● Source data
^^^^

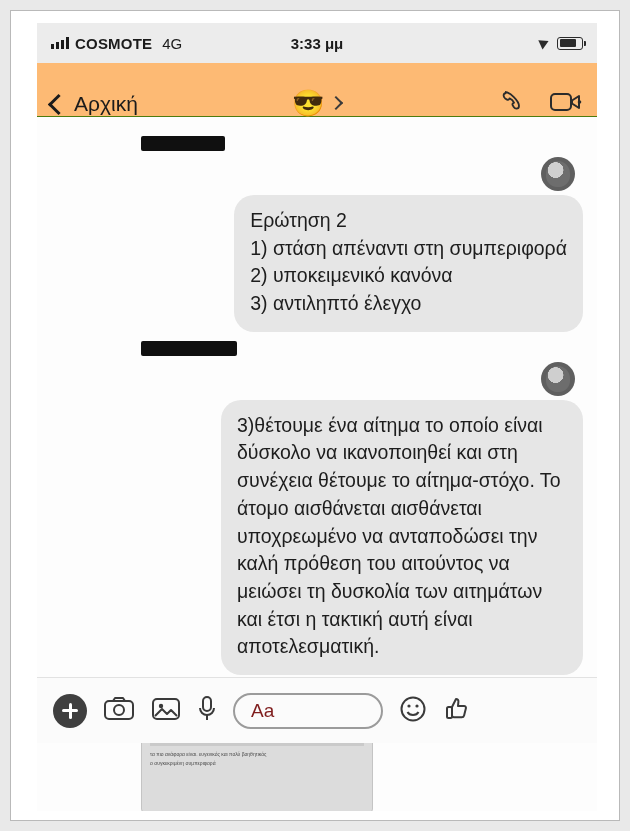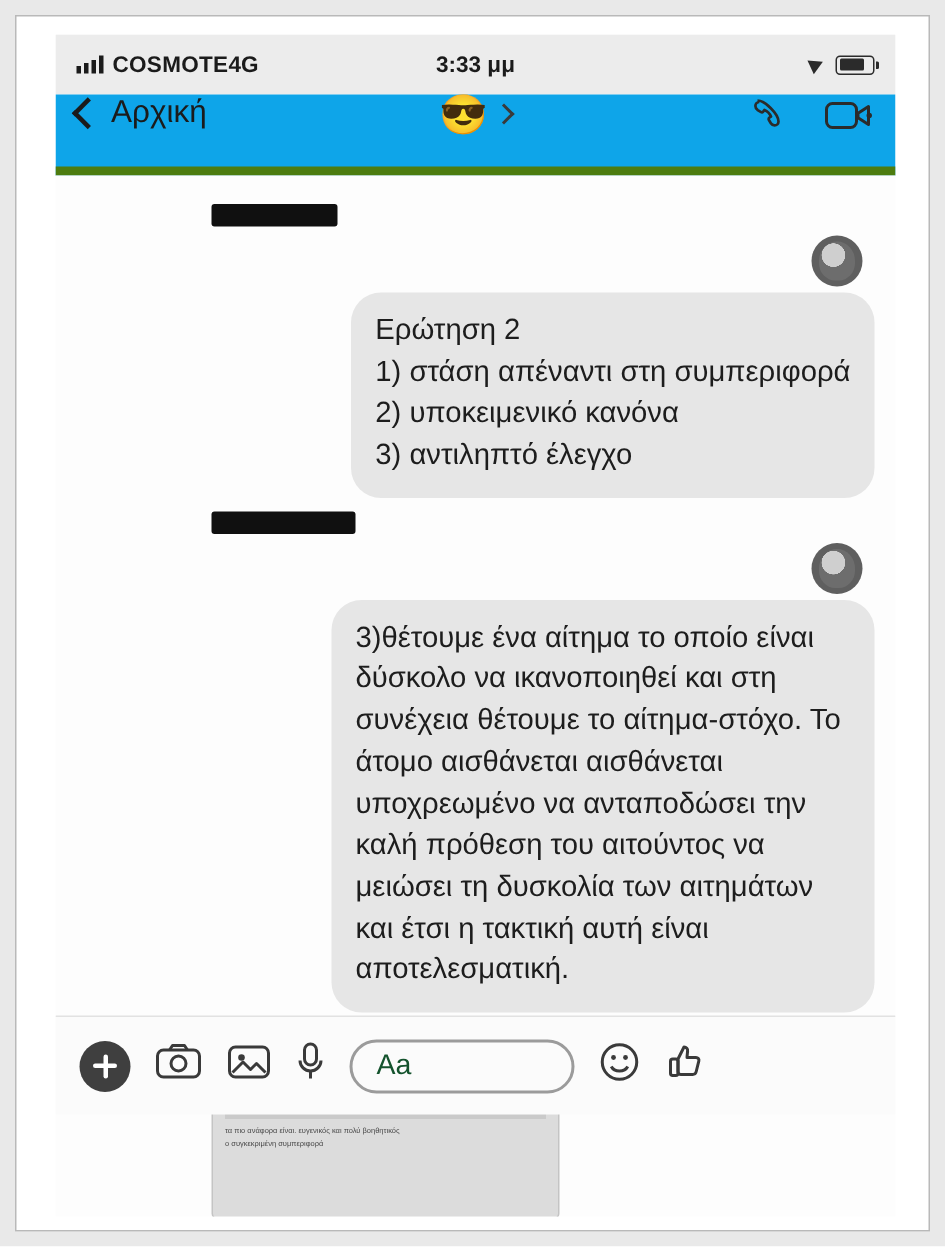--- a/index.html
+++ b/index.html
@@ -75,7 +75,7 @@
   .signal-bars i:nth-child(4) { height: 12px; }
 
   .carrier { letter-spacing: 0.2px; text-align: right; }
-  .network { font-weight: bold; }
+  .network { margin-left: 10px; font-weight: normal; }
 
   .clock {
     position: absolute;

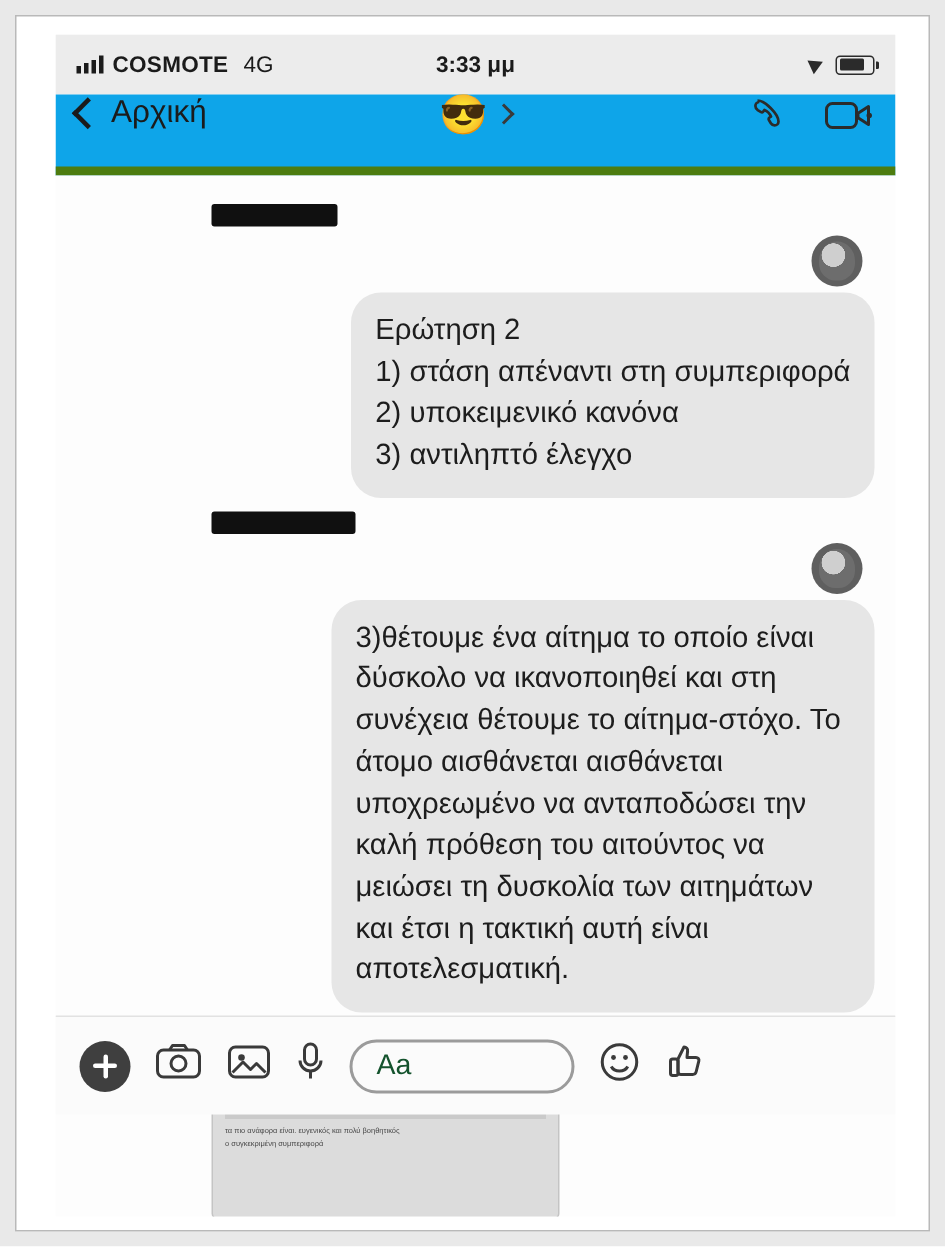--- a/index.html
+++ b/index.html
@@ -129,12 +129,12 @@
   .nav-bar {
     position: relative;
     height: 54px;
-    background: #0ea5e9;
-    display: flex;
-    align-items: flex-start;
+    background: #fdba74;
+    display: flex;
+    align-items: flex-end;
     padding: 0 14px;
     box-sizing: border-box;
-    border-bottom: 6px solid #4d7c0f;
+    border-bottom: 1px solid #4d7c0f;
   }
   .back {
     display: flex;

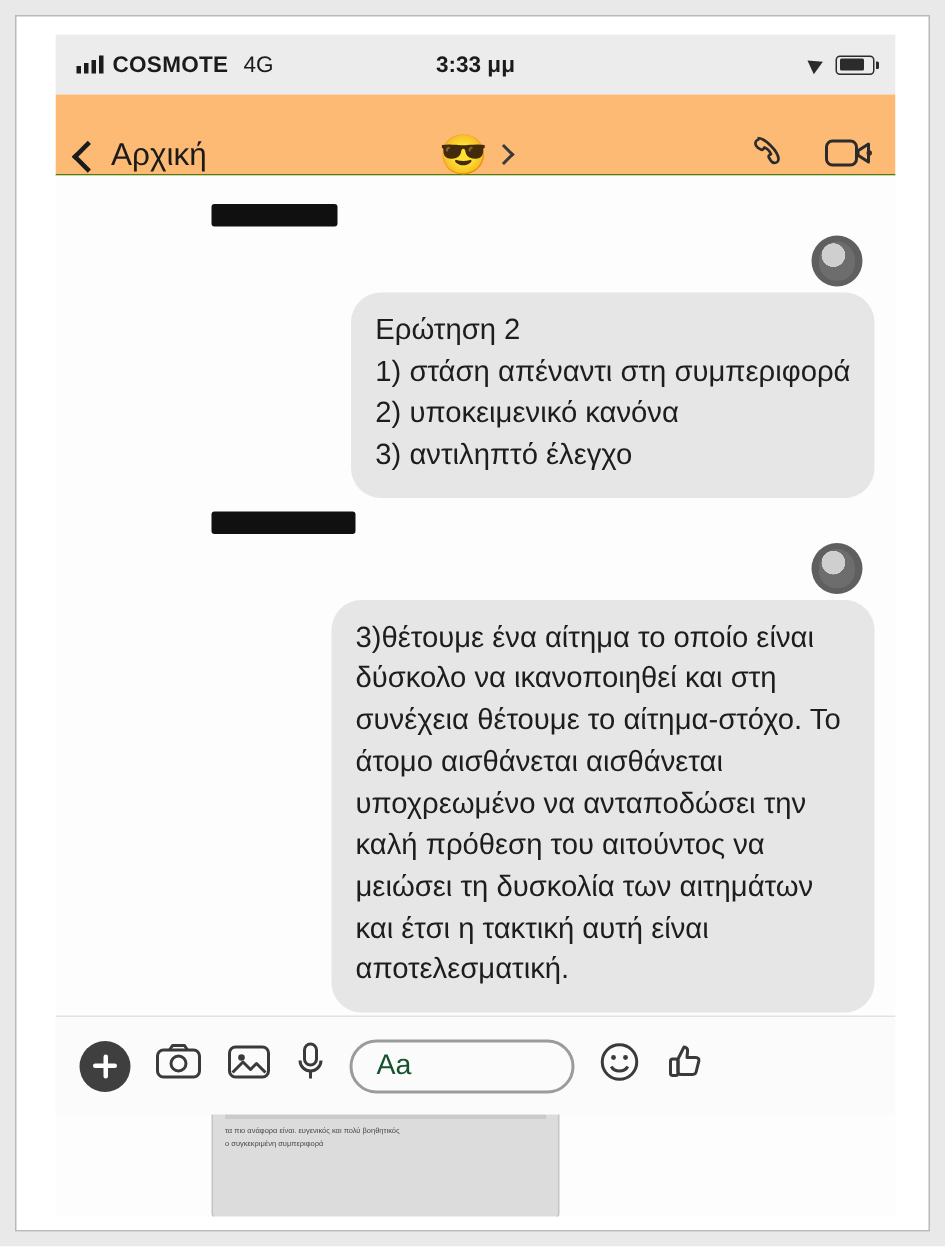--- a/index.html
+++ b/index.html
@@ -295,7 +295,7 @@
     align-items: center;
     padding: 0 16px;
     box-sizing: border-box;
-    color: #14532d;
+    color: #7f1d1d;
     font-size: 19px;
     max-width: 150px;
   }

^^^^

Reproduce the entries above exactly, without images.

--- a/index.html
+++ b/index.html
@@ -75,7 +75,7 @@
   .signal-bars i:nth-child(4) { height: 12px; }
 
   .carrier { letter-spacing: 0.2px; text-align: right; }
-  .network { font-weight: bold; }
+  .network { margin-left: 10px; font-weight: normal; }
 
   .clock {
     position: absolute;

--- a/index.html
+++ b/index.html
@@ -129,12 +129,12 @@
   .nav-bar {
     position: relative;
     height: 54px;
-    background: #0ea5e9;
-    display: flex;
-    align-items: flex-start;
+    background: #fdba74;
+    display: flex;
+    align-items: flex-end;
     padding: 0 14px;
     box-sizing: border-box;
-    border-bottom: 6px solid #4d7c0f;
+    border-bottom: 1px solid #4d7c0f;
   }
   .back {
     display: flex;

--- a/index.html
+++ b/index.html
@@ -295,7 +295,7 @@
     align-items: center;
     padding: 0 16px;
     box-sizing: border-box;
-    color: #14532d;
+    color: #7f1d1d;
     font-size: 19px;
     max-width: 150px;
   }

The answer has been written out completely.